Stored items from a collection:
■ ■ ■ ■ ■

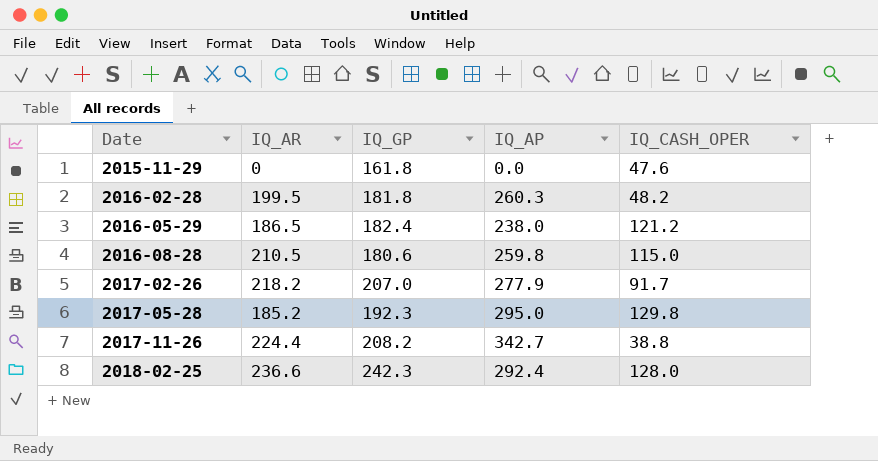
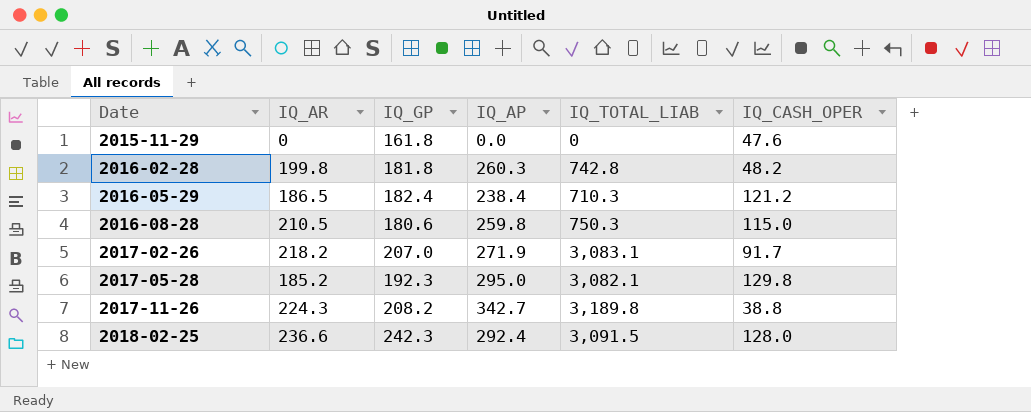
column IQ_TOTAL_LIAB | position: none -> 5
2016-02-28 | IQ_AR: 199.5 -> 199.8
2016-05-29 | IQ_AP: 238.0 -> 238.4
2017-02-26 | IQ_AP: 277.9 -> 271.9
2017-11-26 | IQ_AR: 224.4 -> 224.3

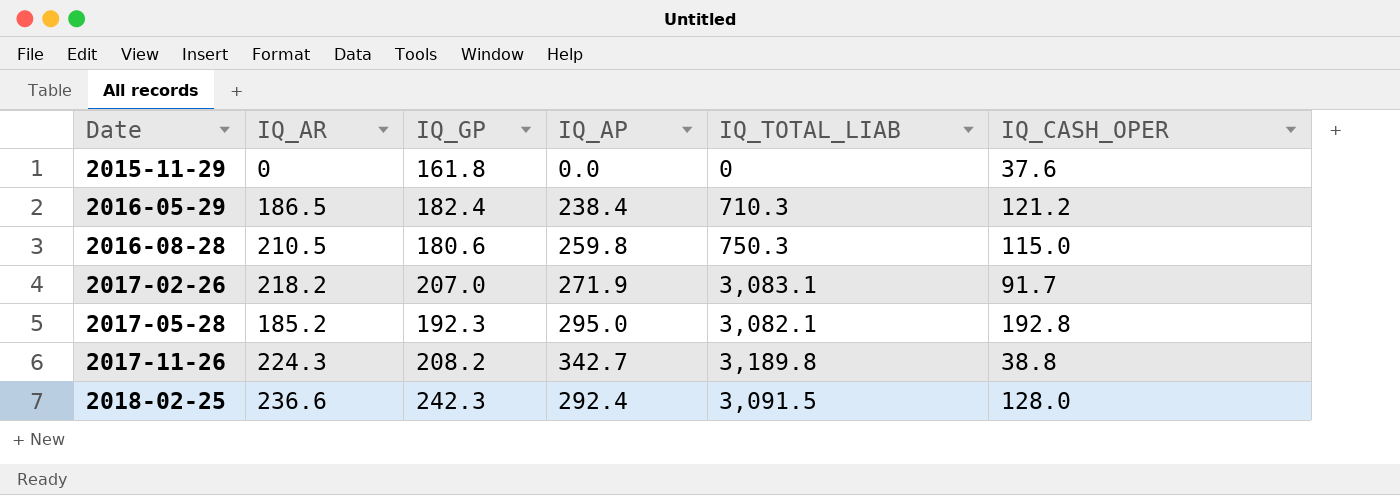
row 2016-02-28: 199.8 | 181.8 | 260.3 | 742.8 | 48.2 -> none
2015-11-29 | IQ_CASH_OPER: 47.6 -> 37.6
2017-05-28 | IQ_CASH_OPER: 129.8 -> 192.8

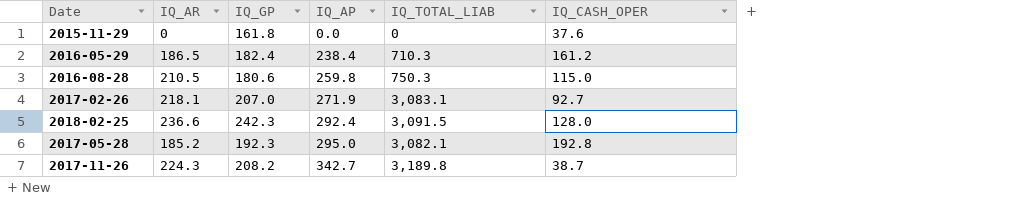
row order: Date ascending -> IQ_AP ascending
2016-05-29 | IQ_CASH_OPER: 121.2 -> 161.2
2017-02-26 | IQ_AR: 218.2 -> 218.1
2017-02-26 | IQ_CASH_OPER: 91.7 -> 92.7
2017-11-26 | IQ_CASH_OPER: 38.8 -> 38.7

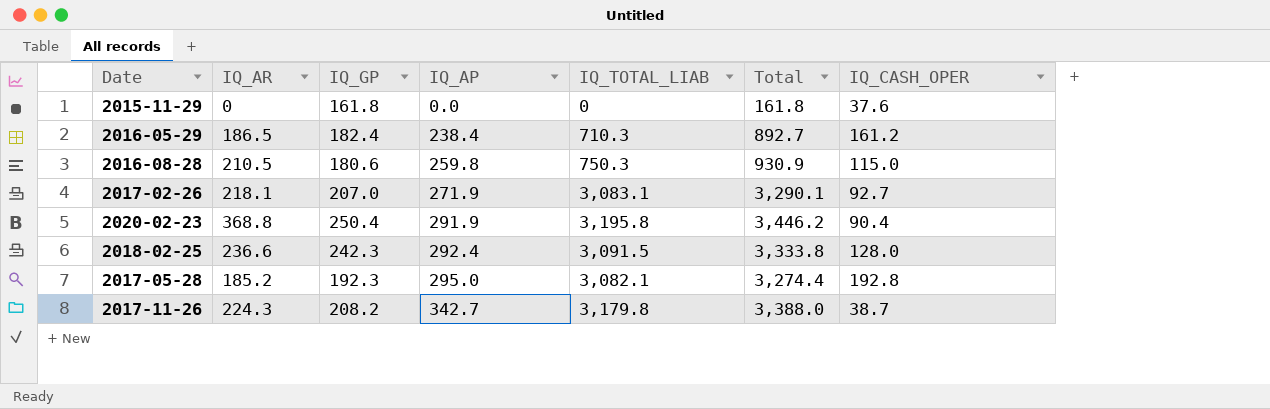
column Total | formula: none -> [IQ_GP] + [IQ_TOTAL_LIAB]
row 2020-02-23: none -> 368.8 | 250.4 | 291.9 | 3,195.8 | 3,446.2 | 90.4
2017-11-26 | IQ_TOTAL_LIAB: 3,189.8 -> 3,179.8

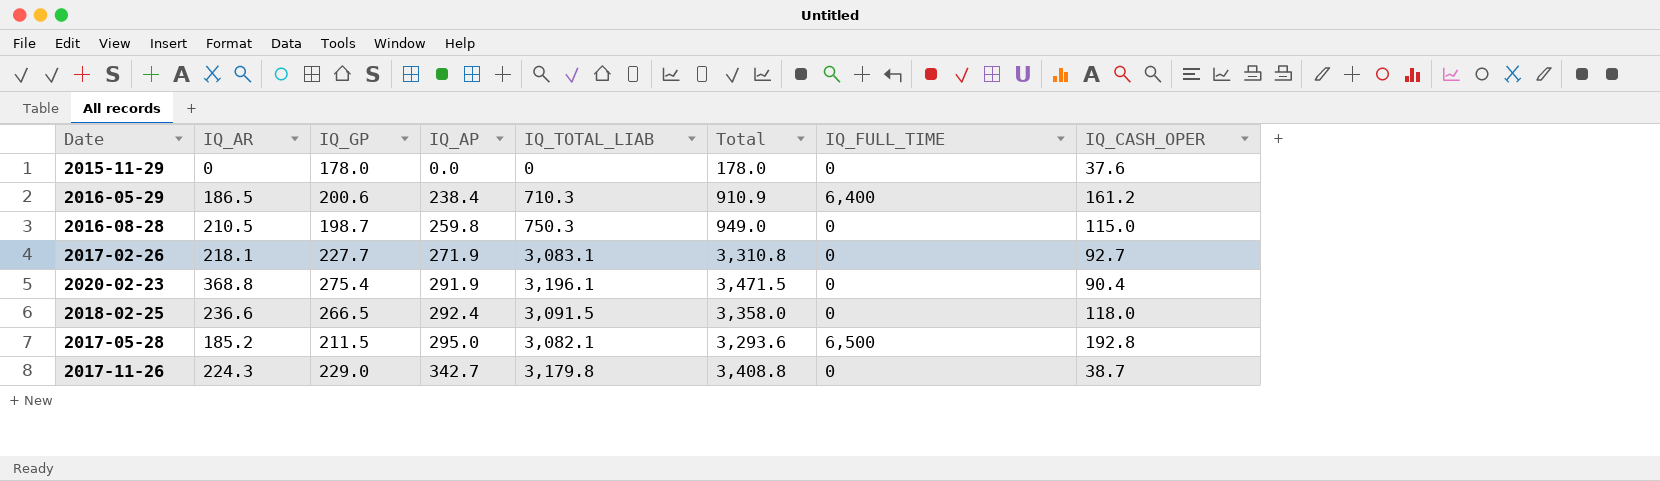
column IQ_FULL_TIME | position: none -> 7
2015-11-29 | IQ_GP: 161.8 -> 178.0
2015-11-29 | Total: 161.8 -> 178.0
2016-05-29 | IQ_GP: 182.4 -> 200.6
2016-05-29 | Total: 892.7 -> 910.9
2016-08-28 | IQ_GP: 180.6 -> 198.7
2016-08-28 | Total: 930.9 -> 949.0
2017-02-26 | IQ_GP: 207.0 -> 227.7
2017-02-26 | Total: 3,290.1 -> 3,310.8
2020-02-23 | IQ_GP: 250.4 -> 275.4
2020-02-23 | IQ_TOTAL_LIAB: 3,195.8 -> 3,196.1
2020-02-23 | Total: 3,446.2 -> 3,471.5
2018-02-25 | IQ_GP: 242.3 -> 266.5
2018-02-25 | Total: 3,333.8 -> 3,358.0
2018-02-25 | IQ_CASH_OPER: 128.0 -> 118.0
2017-05-28 | IQ_GP: 192.3 -> 211.5
2017-05-28 | Total: 3,274.4 -> 3,293.6
2017-11-26 | IQ_GP: 208.2 -> 229.0
2017-11-26 | Total: 3,388.0 -> 3,408.8

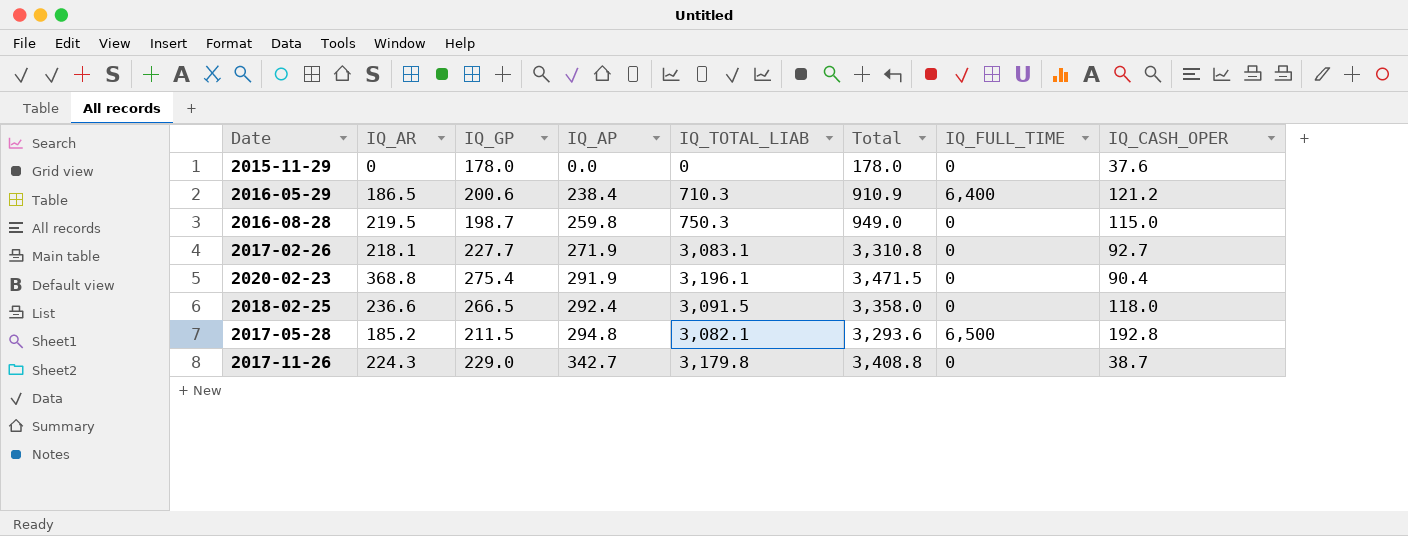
2016-05-29 | IQ_CASH_OPER: 161.2 -> 121.2
2016-08-28 | IQ_AR: 210.5 -> 219.5
2017-05-28 | IQ_AP: 295.0 -> 294.8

■ ■ ■ ■ ■

_WORK TO BE COMPLETED_.
Your task is to repeat, word for word and with no picture, every line from the one that contains "column IQ_FULL_TIME | position: none -> 7" through the last line of the data.

_ANSWER TO THIS PROBLEM_.
column IQ_FULL_TIME | position: none -> 7
2015-11-29 | IQ_GP: 161.8 -> 178.0
2015-11-29 | Total: 161.8 -> 178.0
2016-05-29 | IQ_GP: 182.4 -> 200.6
2016-05-29 | Total: 892.7 -> 910.9
2016-08-28 | IQ_GP: 180.6 -> 198.7
2016-08-28 | Total: 930.9 -> 949.0
2017-02-26 | IQ_GP: 207.0 -> 227.7
2017-02-26 | Total: 3,290.1 -> 3,310.8
2020-02-23 | IQ_GP: 250.4 -> 275.4
2020-02-23 | IQ_TOTAL_LIAB: 3,195.8 -> 3,196.1
2020-02-23 | Total: 3,446.2 -> 3,471.5
2018-02-25 | IQ_GP: 242.3 -> 266.5
2018-02-25 | Total: 3,333.8 -> 3,358.0
2018-02-25 | IQ_CASH_OPER: 128.0 -> 118.0
2017-05-28 | IQ_GP: 192.3 -> 211.5
2017-05-28 | Total: 3,274.4 -> 3,293.6
2017-11-26 | IQ_GP: 208.2 -> 229.0
2017-11-26 | Total: 3,388.0 -> 3,408.8

2016-05-29 | IQ_CASH_OPER: 161.2 -> 121.2
2016-08-28 | IQ_AR: 210.5 -> 219.5
2017-05-28 | IQ_AP: 295.0 -> 294.8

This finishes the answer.